What I find particularly missing in the memoir critiques is an emphasis on reading practices, which scholars of queer diaspora studies address prominently. A queer perspective works “as a methodology, an oppositional mode of reading, interpretive strategy, or critical lens through which to question dominant ideologies of gender, sex, and nation.” (Parker 2011, 640) This methodology argues for a way of critically reading content in a way that argues against dominant and normative understandings, wherever they appear. While much of the queer diaspora literature concerns queer subjects, a queer methodology can be applied to destabilize other practices of normativity (see for example Wesling 2011). In relation to the category of the Iranian diaspora, such a perspective can aid in denaturalizing and disorienting the category of “Iranian-ness” that so many scholars take for granted, particularly in relation to questions of home, family, and nostalgia.
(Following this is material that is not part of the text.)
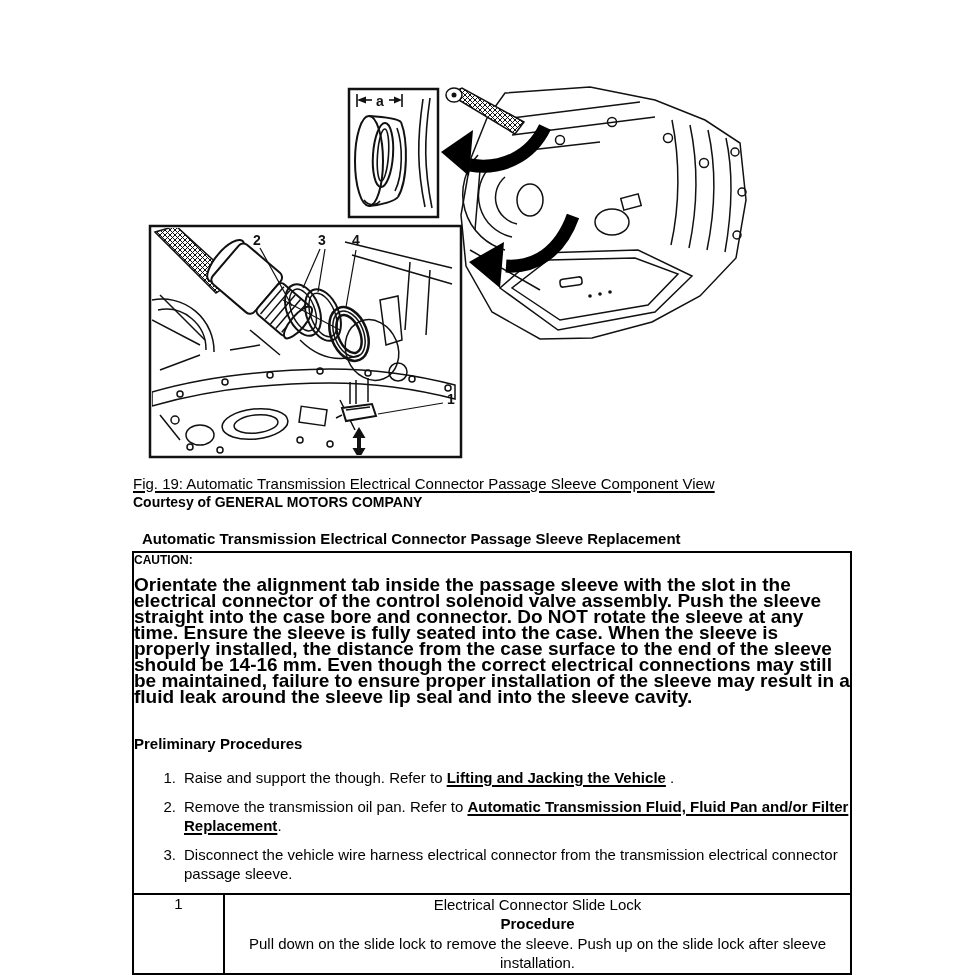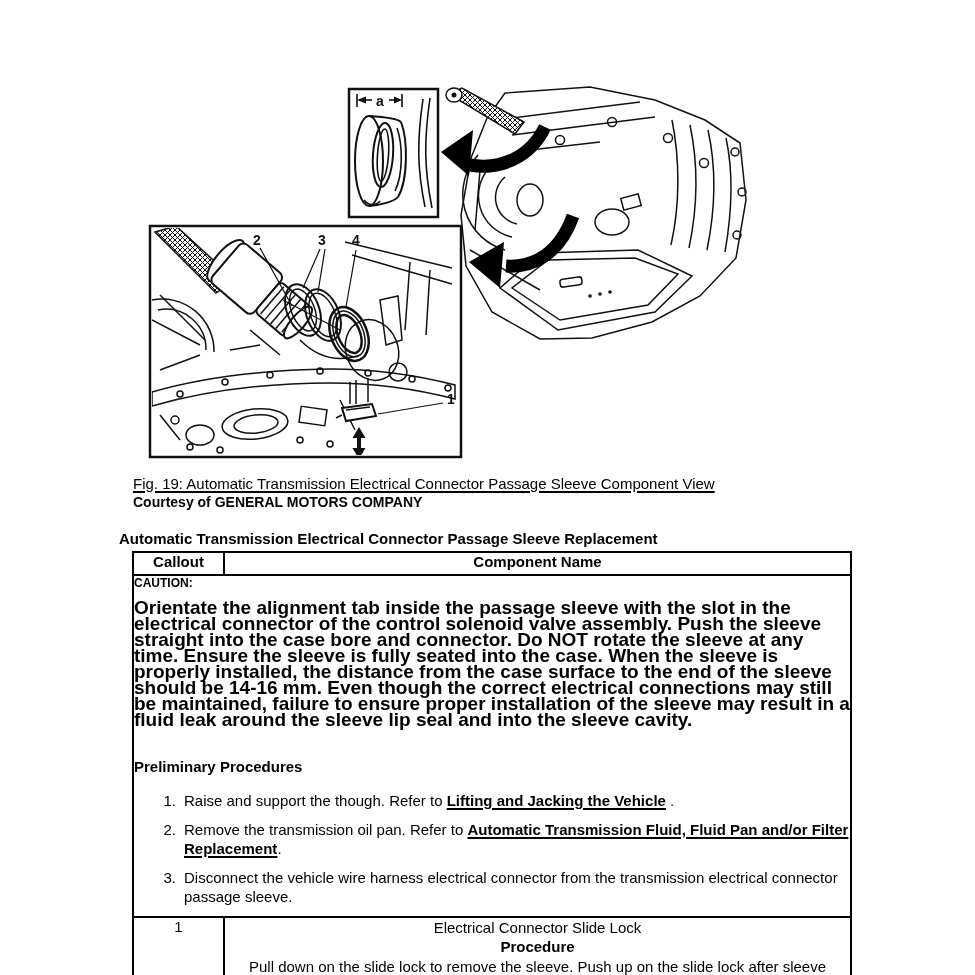"Automatic Transmission Electrical" .table-title { left: 119px -> 142px }
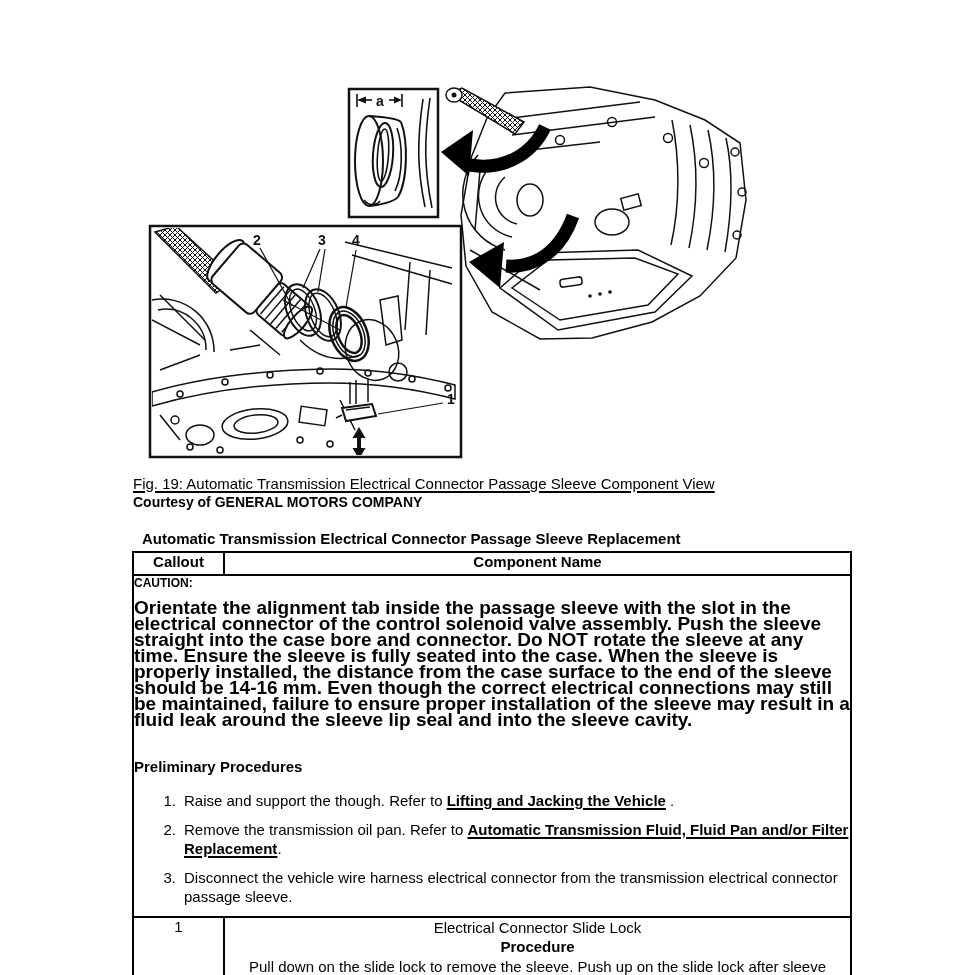"Callout" tr { html: <tr> <td>Callout</td> <td>Component Name</td> </tr> -> none }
This interpretative framework helps to “foreground the resistant potential of what may initially appear as capitulations to, and collusions with, the dominant.” (Gopinath 2011, 636) As such, a queer diaspora lens serves as a bridge over the impasse between the Iranian memoirists and their critics, by looking for clues to possible sources of relationality through difference within the unsettled, uneasy spaces of migration.
Of particular concern to queer diaspora studies and to my project is the experience of home. Queer diaspora scholars approach the home outside a linear narrative of “homecoming” and instead one that engages with the multiple negotiations with the past and future that queer migrants face (Fortier 2001; Mai and King 2009). This approach requires seeing the diasporic home as an unsettled, sometimes violent space, outside the conventional perspective of home as a privatized, often invisible site (Wesling 2011, 649). These scholars build upon work by critical feminist human geographers, who starting in the 1970s criticized the long-held masculinist representation of the home as a space of comfort and refuge and instead began to show the complexities of the experience of home spaces for women. Blunt and Dowling summarize three significant feminist insights about the home as a concept: its simultaneous materiality and symbolism; the connections between home, power relations, and identity; and its connection to the multiple scales of family, community, nation, and empire. (Blunt and Dowling 2006) The diasporic home can be understood simultaneously as a materially grounding space, a space with complex meanings and attachments, and as a space where multiple forms and scales of power relations intersect. It is a dynamic, destabilized space in motion, with complex links to the past, present, and future. Moreover, as Iris Marion Young posits, the home needs to be approached as a productive, creative space. While she agrees with the feminist critique, particularly through her examination of Heidegger’s privileging of the male-dominated enterprises of building and constructing home spaces over the female-centered domains of cultivating and dwelling, she argues for the recognition of the positive value of individual and collective identity building that comes with practices of home-making. “Recognizing this value,” she writes, “entails also recognizing the creative value to the often unnoticed work that many women do.” (Young 1997, 164) Applied to experiences of diaspora, this recognition has particular salience in suggesting the complex, gendered processes of home-making and identity-building within transnational immigrant homes.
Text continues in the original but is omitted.